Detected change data
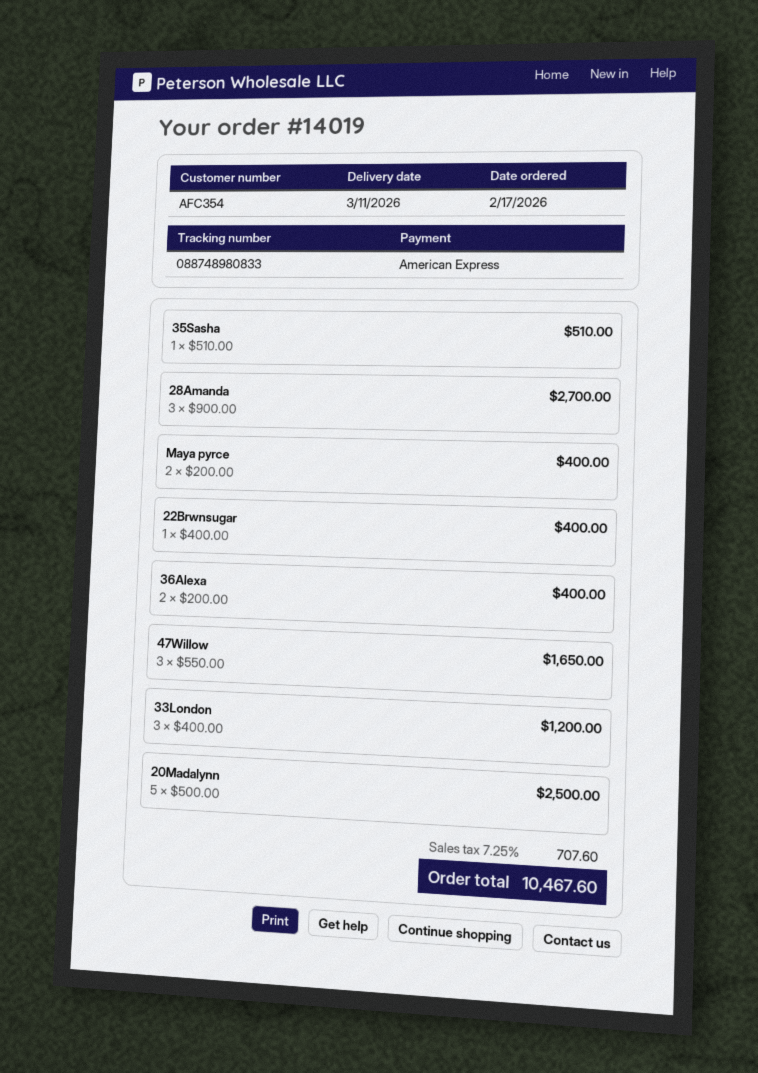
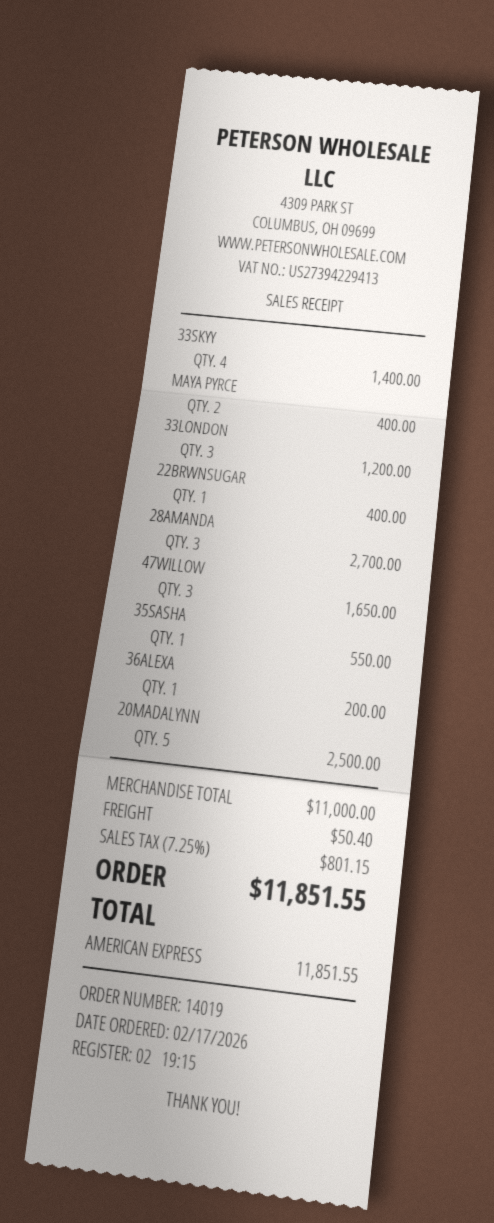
35Sasha: 1 for 510.00 -> 1 for 550.00
36Alexa: 2 for 400.00 -> 1 for 200.00
33SKYY: none -> 4 for 1400.00
shipping: none -> 50.40
tax: 7.25% = 707.60 -> 7.25% = 801.15
total: 10467.60 -> 11851.55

### What is expected
The answer should hold the lines from the one containing "33SKYY: none -> 4 for 1400.00" through the end of the entries above, set down exactly, with both ends included.

### Solution for this problem
33SKYY: none -> 4 for 1400.00
shipping: none -> 50.40
tax: 7.25% = 707.60 -> 7.25% = 801.15
total: 10467.60 -> 11851.55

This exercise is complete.